▶ **Given information**:
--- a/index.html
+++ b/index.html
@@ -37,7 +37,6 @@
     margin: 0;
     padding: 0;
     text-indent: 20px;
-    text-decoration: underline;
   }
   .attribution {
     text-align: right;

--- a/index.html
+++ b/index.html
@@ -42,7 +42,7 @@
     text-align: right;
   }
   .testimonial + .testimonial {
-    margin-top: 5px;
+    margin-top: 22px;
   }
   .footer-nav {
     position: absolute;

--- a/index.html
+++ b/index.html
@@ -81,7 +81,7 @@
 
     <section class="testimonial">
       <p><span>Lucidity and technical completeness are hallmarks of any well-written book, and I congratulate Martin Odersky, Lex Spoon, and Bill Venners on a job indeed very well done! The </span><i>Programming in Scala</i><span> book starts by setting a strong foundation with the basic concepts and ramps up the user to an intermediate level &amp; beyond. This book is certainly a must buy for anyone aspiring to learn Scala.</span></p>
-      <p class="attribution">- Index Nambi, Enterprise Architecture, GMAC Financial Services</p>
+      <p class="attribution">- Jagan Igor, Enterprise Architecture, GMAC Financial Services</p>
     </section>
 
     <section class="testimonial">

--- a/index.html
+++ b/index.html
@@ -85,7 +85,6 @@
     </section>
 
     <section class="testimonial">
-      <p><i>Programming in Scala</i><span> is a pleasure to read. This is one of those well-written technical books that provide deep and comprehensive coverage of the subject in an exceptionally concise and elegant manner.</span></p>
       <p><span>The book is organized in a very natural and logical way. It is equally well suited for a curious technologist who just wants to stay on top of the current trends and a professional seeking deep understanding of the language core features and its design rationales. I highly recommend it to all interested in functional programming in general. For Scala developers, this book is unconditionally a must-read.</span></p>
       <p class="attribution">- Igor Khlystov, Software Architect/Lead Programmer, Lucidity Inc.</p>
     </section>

▶ **To do**: All of the entries above should be output exactly as they are.

▶ **Expected answer**:
--- a/index.html
+++ b/index.html
@@ -37,7 +37,6 @@
     margin: 0;
     padding: 0;
     text-indent: 20px;
-    text-decoration: underline;
   }
   .attribution {
     text-align: right;

--- a/index.html
+++ b/index.html
@@ -42,7 +42,7 @@
     text-align: right;
   }
   .testimonial + .testimonial {
-    margin-top: 5px;
+    margin-top: 22px;
   }
   .footer-nav {
     position: absolute;

--- a/index.html
+++ b/index.html
@@ -81,7 +81,7 @@
 
     <section class="testimonial">
       <p><span>Lucidity and technical completeness are hallmarks of any well-written book, and I congratulate Martin Odersky, Lex Spoon, and Bill Venners on a job indeed very well done! The </span><i>Programming in Scala</i><span> book starts by setting a strong foundation with the basic concepts and ramps up the user to an intermediate level &amp; beyond. This book is certainly a must buy for anyone aspiring to learn Scala.</span></p>
-      <p class="attribution">- Index Nambi, Enterprise Architecture, GMAC Financial Services</p>
+      <p class="attribution">- Jagan Igor, Enterprise Architecture, GMAC Financial Services</p>
     </section>
 
     <section class="testimonial">

--- a/index.html
+++ b/index.html
@@ -85,7 +85,6 @@
     </section>
 
     <section class="testimonial">
-      <p><i>Programming in Scala</i><span> is a pleasure to read. This is one of those well-written technical books that provide deep and comprehensive coverage of the subject in an exceptionally concise and elegant manner.</span></p>
       <p><span>The book is organized in a very natural and logical way. It is equally well suited for a curious technologist who just wants to stay on top of the current trends and a professional seeking deep understanding of the language core features and its design rationales. I highly recommend it to all interested in functional programming in general. For Scala developers, this book is unconditionally a must-read.</span></p>
       <p class="attribution">- Igor Khlystov, Software Architect/Lead Programmer, Lucidity Inc.</p>
     </section>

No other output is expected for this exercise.